US Secretary of State Hillary Clinton affirmed here Saturday the US commitment to protect the security of the Gulf Cooperation Council (GCC) member states, accusing Iran of being a factor of instability in the region.
“Iran pursues a private agenda to destabilize neighboring countries and undermine peace and stability in the Gulf region,” Clinton said.
She made the remarks in a press conference at the Elysee Palace after a summit of world leaders on the international military action against the regime of Libyan leader Col Muammar Qaddafi.
“It’s a priority for the US administration to work with partners in the Gulf region against the concern over the behavior of Iran,” she said.
Commenting on the deployment of troops from the Peninsula Shield Force in the Kingdom of Bahrain in the wake of violent protests, Clinton said it was a sovereign right for Bahrain to seek help from GCC member states under the joint defense treaty they had signed.
As for the summit, she said she shared views with Arab foreign ministers on how to put an end to the crisis of Libya, lauding the backing of the Arab League and the GCC for the UN Security Council Resolution 1973.
She expects defections in Gaddafi’s regime upon the start of the enforcement of the resolution which provides for establishing a no-fly zone over Libya and adoption of all possible means to protect Libyan civilians.

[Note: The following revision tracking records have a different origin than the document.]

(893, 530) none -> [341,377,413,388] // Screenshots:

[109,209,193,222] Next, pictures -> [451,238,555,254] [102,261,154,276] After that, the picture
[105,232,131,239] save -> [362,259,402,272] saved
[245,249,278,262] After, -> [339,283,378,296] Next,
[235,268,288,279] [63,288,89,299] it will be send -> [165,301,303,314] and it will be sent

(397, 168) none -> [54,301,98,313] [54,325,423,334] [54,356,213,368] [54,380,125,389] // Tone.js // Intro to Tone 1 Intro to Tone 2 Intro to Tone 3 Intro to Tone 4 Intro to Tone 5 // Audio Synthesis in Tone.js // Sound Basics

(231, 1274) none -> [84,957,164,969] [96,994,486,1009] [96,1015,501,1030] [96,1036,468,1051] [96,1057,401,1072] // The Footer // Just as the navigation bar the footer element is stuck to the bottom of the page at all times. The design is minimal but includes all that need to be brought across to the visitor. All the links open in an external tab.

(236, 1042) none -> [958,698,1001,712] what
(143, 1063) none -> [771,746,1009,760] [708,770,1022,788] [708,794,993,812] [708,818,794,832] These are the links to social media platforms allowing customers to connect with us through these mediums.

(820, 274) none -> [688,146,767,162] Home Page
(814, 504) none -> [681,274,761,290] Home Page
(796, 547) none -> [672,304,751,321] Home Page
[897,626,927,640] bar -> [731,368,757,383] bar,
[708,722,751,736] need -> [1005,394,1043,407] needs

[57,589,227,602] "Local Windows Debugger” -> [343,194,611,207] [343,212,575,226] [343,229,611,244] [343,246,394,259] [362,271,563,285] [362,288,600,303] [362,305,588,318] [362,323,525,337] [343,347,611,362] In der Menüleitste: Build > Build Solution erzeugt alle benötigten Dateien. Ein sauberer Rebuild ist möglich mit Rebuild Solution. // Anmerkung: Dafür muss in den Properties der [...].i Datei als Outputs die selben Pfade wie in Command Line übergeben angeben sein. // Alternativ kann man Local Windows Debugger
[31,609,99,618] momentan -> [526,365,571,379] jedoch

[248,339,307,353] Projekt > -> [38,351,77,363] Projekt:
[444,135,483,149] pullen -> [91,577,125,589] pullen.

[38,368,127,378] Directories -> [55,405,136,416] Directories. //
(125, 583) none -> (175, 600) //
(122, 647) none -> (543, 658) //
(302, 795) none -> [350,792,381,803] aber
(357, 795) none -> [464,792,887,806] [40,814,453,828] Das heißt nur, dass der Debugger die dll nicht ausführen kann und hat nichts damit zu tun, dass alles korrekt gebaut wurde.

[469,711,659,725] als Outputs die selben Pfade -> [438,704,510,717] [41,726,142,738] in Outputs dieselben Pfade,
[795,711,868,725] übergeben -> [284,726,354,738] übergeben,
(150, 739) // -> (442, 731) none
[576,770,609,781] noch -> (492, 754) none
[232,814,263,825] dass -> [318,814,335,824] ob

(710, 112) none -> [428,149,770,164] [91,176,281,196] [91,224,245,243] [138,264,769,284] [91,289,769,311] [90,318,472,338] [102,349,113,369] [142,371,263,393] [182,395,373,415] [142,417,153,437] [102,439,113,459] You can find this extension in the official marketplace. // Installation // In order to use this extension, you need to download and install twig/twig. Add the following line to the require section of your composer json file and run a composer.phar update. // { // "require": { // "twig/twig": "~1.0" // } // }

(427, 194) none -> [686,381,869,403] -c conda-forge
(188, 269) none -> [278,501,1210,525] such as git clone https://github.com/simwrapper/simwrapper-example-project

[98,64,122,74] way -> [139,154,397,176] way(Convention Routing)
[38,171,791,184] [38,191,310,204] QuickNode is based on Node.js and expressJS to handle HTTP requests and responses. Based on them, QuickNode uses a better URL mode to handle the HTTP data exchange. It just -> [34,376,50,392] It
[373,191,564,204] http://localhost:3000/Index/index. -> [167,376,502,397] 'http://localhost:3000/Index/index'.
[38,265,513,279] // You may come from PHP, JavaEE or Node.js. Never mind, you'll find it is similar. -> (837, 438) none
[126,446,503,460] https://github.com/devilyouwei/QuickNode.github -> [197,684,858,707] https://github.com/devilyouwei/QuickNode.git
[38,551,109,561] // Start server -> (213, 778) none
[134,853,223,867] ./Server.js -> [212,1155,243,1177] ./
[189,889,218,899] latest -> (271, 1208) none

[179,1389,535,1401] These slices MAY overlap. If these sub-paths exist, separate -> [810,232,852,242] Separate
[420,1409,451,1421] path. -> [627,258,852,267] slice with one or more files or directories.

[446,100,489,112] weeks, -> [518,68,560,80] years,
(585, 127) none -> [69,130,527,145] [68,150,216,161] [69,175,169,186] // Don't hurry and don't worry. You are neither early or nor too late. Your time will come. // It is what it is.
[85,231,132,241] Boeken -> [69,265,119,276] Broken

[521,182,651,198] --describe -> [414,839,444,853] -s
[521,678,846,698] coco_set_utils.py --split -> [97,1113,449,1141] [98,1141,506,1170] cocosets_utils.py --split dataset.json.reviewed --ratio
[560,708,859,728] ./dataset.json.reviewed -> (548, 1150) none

Earlier today Clinton affirmed that her country would take part in the enforcement of the resolution and the planned military actions against Gaddafi’s forces, noting that the US enjoys unique capabilities that could help implement the military sanctions effectively.
Meanwhile, French President Nicolas Sarkozy, the host of the summit, announced the start of the implementation of the resolution, saying that the French forces would respond to any attack by Gaddafi forces on civilians.
The French Ministry of Defense said Rafale assault fighters attacked tanks loyal to Gaddafi as they closed in on the eastern city of Benghazi.
Besides Sarkozy and Clinton, the summit gathered more than twenty world leaders including British Prime Minister David Cameron, German Chancellor Angela Merkel, EU High Representative for Foreign Affairs and Security Policy Catherine Margaret Ashton, President of the European Council Herman Van Rompuy, Chairman of the African Union Commission (AUC) Dr. Jean Ping, and Secretary General of the Arab League Amr Moussa as well as foreign ministers of Qatar, the UAE, Morocco and Jordan.